What is marginal utility in simple words?

Marginal utility is the added satisfaction a consumer gets from having one more unit of a good or service. The concept of marginal utility is used by economists to determine how much of an item consumers are willing to purchase. Marginal utility can be positive, zero, or negative.

When total product is diminishing marginal product is?

With diminishing marginal product, the total variable cost increases at an increasing rate. Total costs is the sum of total fixed costs and total variable costs, thus total cost begins at the level of fixed costs and is shifted up above the total variable cost by the amount of the fixed cost.

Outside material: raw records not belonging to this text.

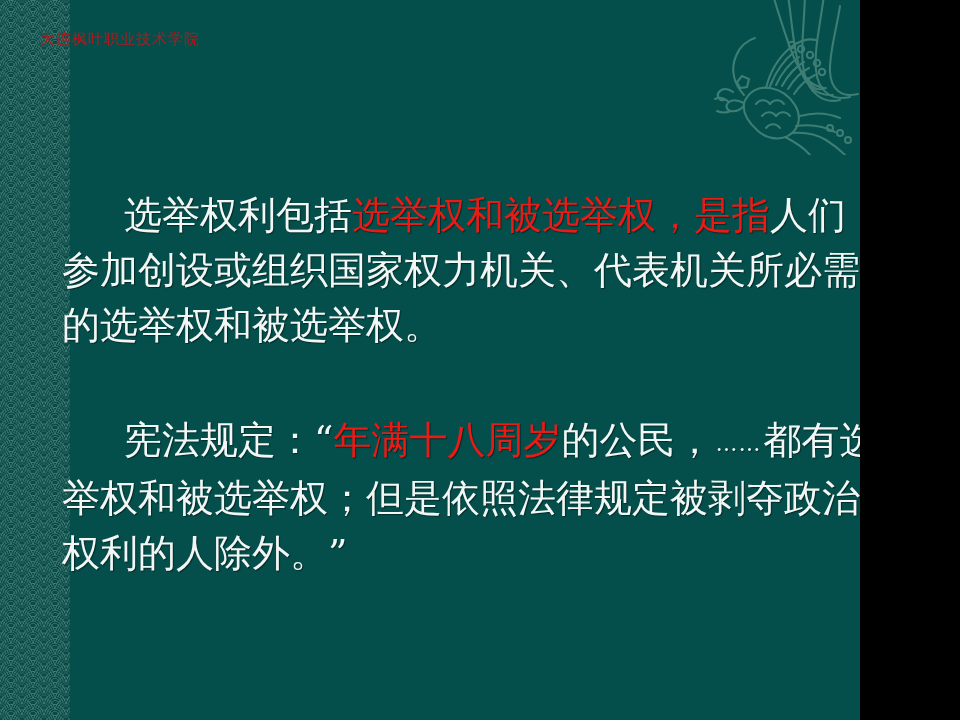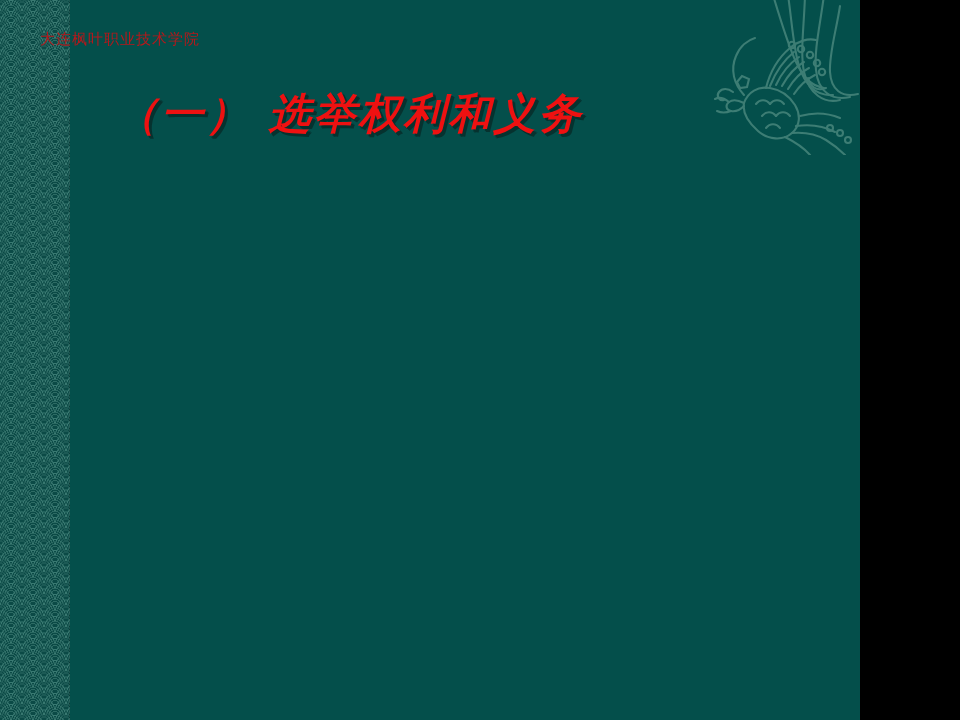"（一） 选举权利和义务" div { html: <div>（一） 选举权利和义务</div> -> none }
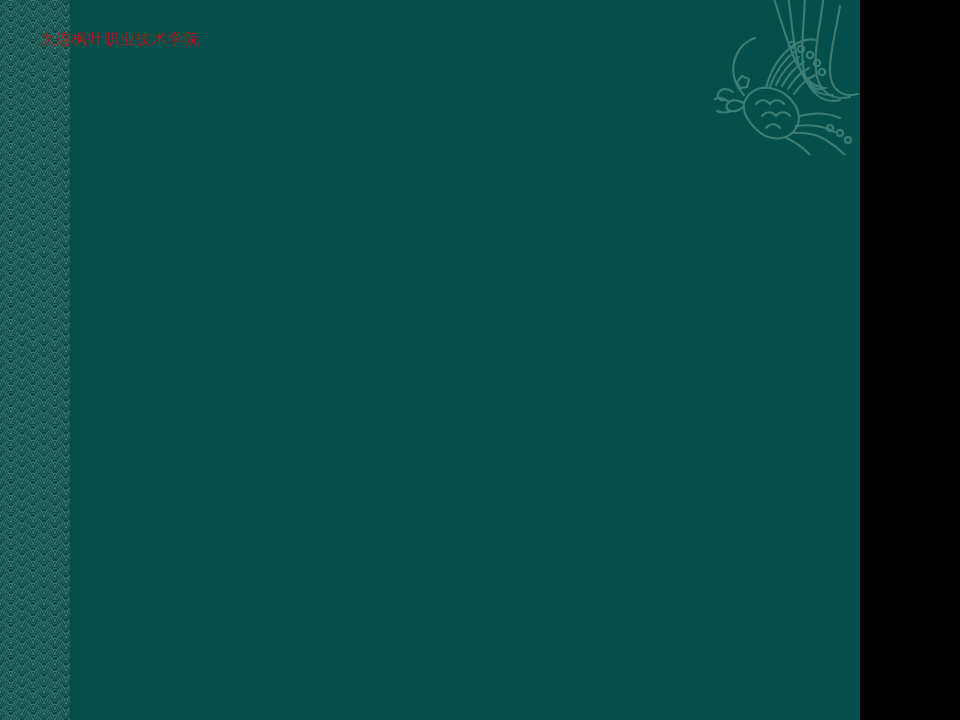"选举权利包括选举权和被选举权，是指人们参加创设或组织国家权力机关、代表机关所必需" div.body-block { html: none -> <div> <span></span><span>选举权利包括</span><span>选举权和被选举权，是指</span><span>人们参加创设或组织国家权力机关、代表机关所必需的选举权和被选举权。</span> </div> }
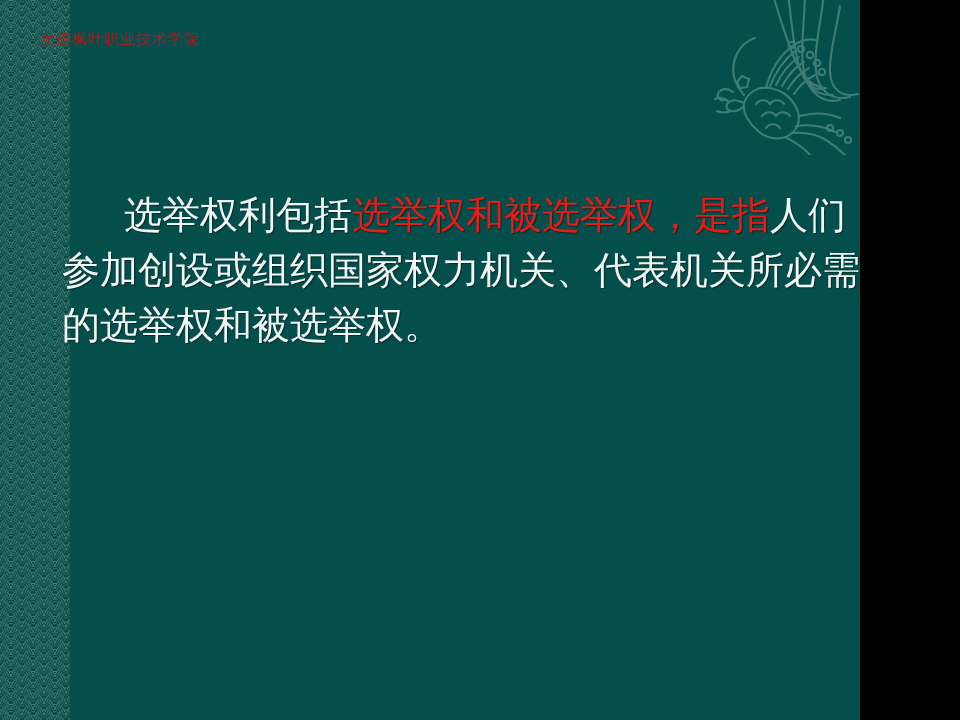"宪法规定：“年满十八周岁的公民，……都有选举权和被选举权；但是依照法律规定被剥夺" div.body-block { html: none -> <div> <span></span><span>宪法规定：</span><span>“</span><span>年满十八周岁</span><span>的公民，</span><span>……</span><span>都有选举权和被选举权；但是依照法律规定被剥夺政治权利的人除外。</span><span>”</span> </div> }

Why is marginal product negative?

Finally, after a certain point, the marginal product becomes negative, implying that the additional unit of labor has decreased the output, rather than increasing it. The reason behind this is the diminishing marginal productivity of labor.

What do you mean by diminishing marginal utility?

The Law Of Diminishing Marginal Utility states that, all else equal, as consumption increases, the marginal utility derived from each additional unit declines. Marginal utility is derived as the change in utility as an additional unit is consumed. Utility is an economic term used to represent satisfaction or happiness.